この5月、原発事故の放射能に汚染された周辺地域を、「帰還準備を進める区域」と「帰還困難区域」に「再編」する作業が終わった。
これに伴い、町の大部分が「帰還準備を進める区域」となった浪江町では、製板工場を再開させようと苦闘する事業者と従業員の姿を伝えていた。
汚染されていない地元の原木も、風評被害で使えず、他県から購入せざるを得ず、また、かっての納入先は、すでに他県の業者から買い付けていて、すぐには購入してもらえそうにない。
一方、町の大部分が「帰還困難区域」に指定された双葉町の住民は、県内をはじめ全国各地に分散して避難生活をおくるが、故郷の地は、向こう4年間、除染ひとつ行わないという国の方針の前に呆然と立ちすくむ。
このまま避難生活を続けるべきか、あるいは、家を新築するなどして新たな居住地とすべきかに悩む。経済的な問題もある。

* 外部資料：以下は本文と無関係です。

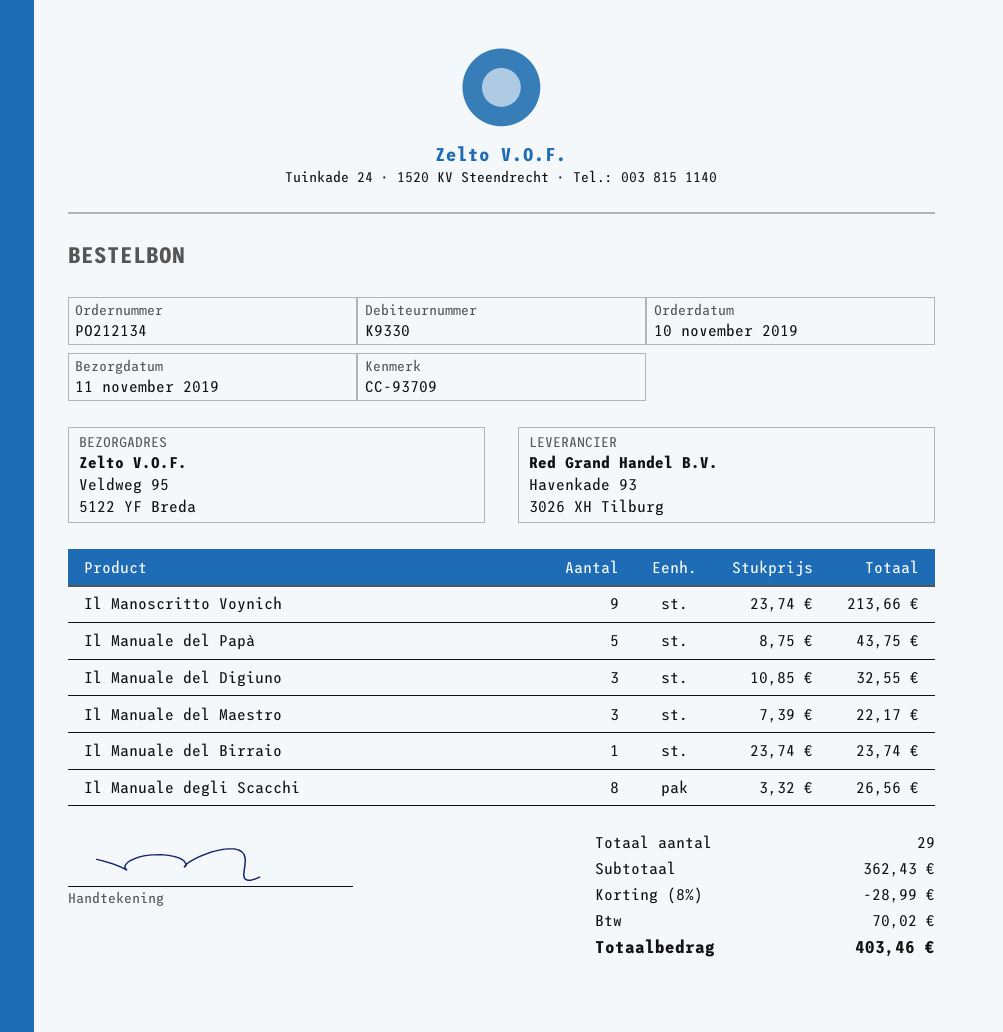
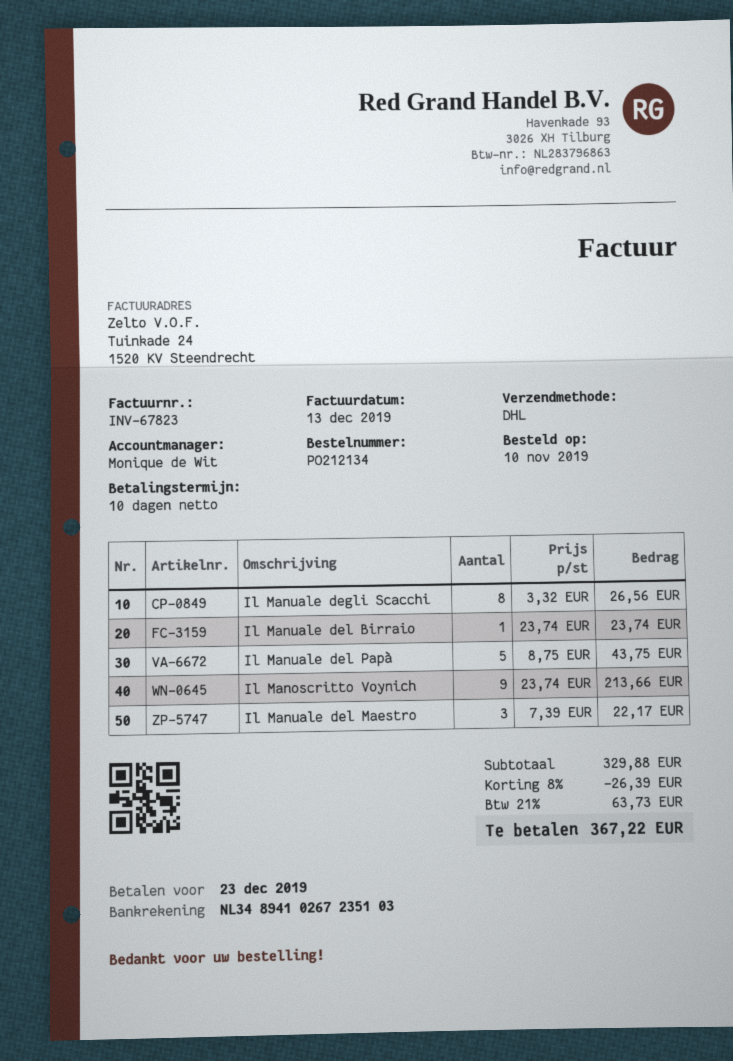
Il Manuale del Digiuno: 3 x 10.85 = 32.55 -> none
subtotal: 362.43 -> 329.88
discount: 8% = 28.99 -> 8% = 26.39
tax: 70.02 -> 63.73
total: 403.46 -> 367.22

こうして番組は、限定された事例ながらも、事故から2年4ケ月を経た現在にあっても、様々なかたちで地域住民に苦悩を強いる原発事故とは何だったのかを問いかける。
また、このような現実を置き去りにして、他の原発の再稼動を認めて良いのかなど、深く考えされられた。事故現場では、汚染水の海への流出が続いているという。